Mohammed Zeeshan, Locum pharmacist

Just don't compare technicians to pharmacists.

It's like comparing receptionist to GPs.

call yourself what ever you want!!  

 

 

Mohammed Zeeshan, Locum pharmacist

Don't make me laugh,what are you trying to say that nvq is equivilant to 2 A-levels or that they need two A-levels to enrol.

Let's just make all technicians GPs,or even better let's make them brain surgeons,or one better jumbo jet pilots.

How all of a sudden are technicians getting so much talk about how they're gonna rule the world,when pharmacists who actually have a degree have been rubbished for years???

*This comment has been edited to comply with C+D's community principles*

 

 

 

Benie I, Locum pharmacist

becasue they’re cheaper.

Lucky Ex-Locum, Superintendent Pharmacist

And there, in a nutshell, is what's happening. Everything is ruled by money and the multiples.

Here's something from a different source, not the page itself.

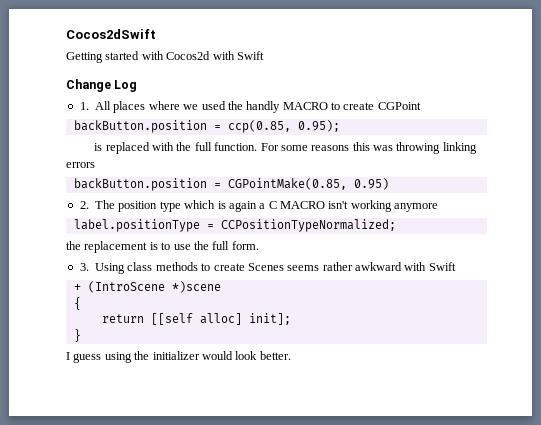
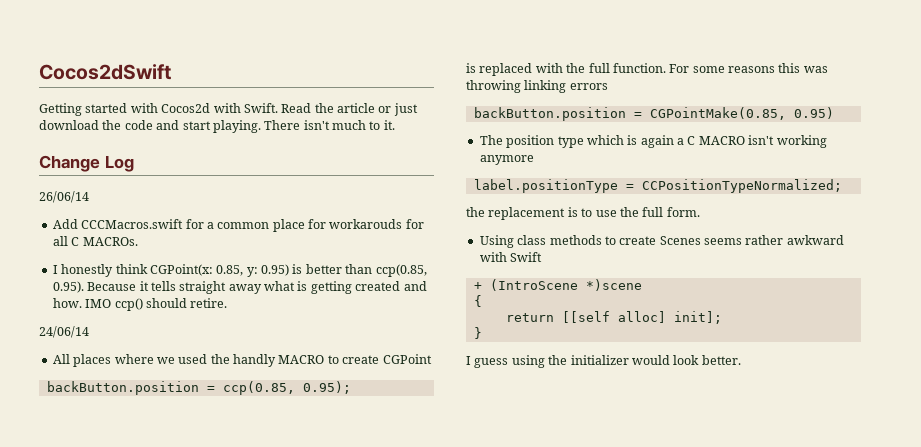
[236,51,264,60] [66,79,138,92] [79,102,89,110] Swift // Change Log // 1. -> [243,103,418,116] [39,120,395,133] [39,155,134,172] [39,191,89,203] [52,219,424,232] [52,236,138,246] [52,264,427,277] [52,281,427,294] [52,298,228,311] [39,326,89,338] Swift. Read the article or just download the code and start playing. There isn't much to it. // Change Log // 26/06/14 // Add CCCMacros.swift for a common place for workarouds for all C MACROs. // I honestly think CGPoint(x: 0.85, y: 0.95) is better than ccp(0.85, 0.95). Because it tells straight away what is getting created and how. IMO ccp() should retire. // 24/06/14 //
[79,201,89,209] 2. -> (834, 113) none
[79,263,89,271] 3. -> (700, 212) none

Leon The Apothecary, Student

"...paramedics administering pain relief in emergencies as another example."

I find this quote particularly interesting, because only a few years ago - ambulances services were infamously quoted as being nothing but "a taxi service". Nowadays, we have Paramedic Practitioners, who are taking on advanced responsibilities, the Paramedic course becoming a BSc degree, and the role of a Paramedic expanding beyond the ambulance setting.

To me, this shows a clear example of how other allied health professionals, such as Pharmacists and Pharmacy Technicians can continue and develop into  multiskilled and dynamic professions.

Benie I, Locum pharmacist

I’m no economic guru but somebody please remind me what happens when there is an over supply of a commodity ?

Leon The Apothecary, Student

Demand goes down. So the demand for GP surgeries is reduced, and patients who require to see GPs can see them in a shorter period of time. That sounds like a great progression, Benie!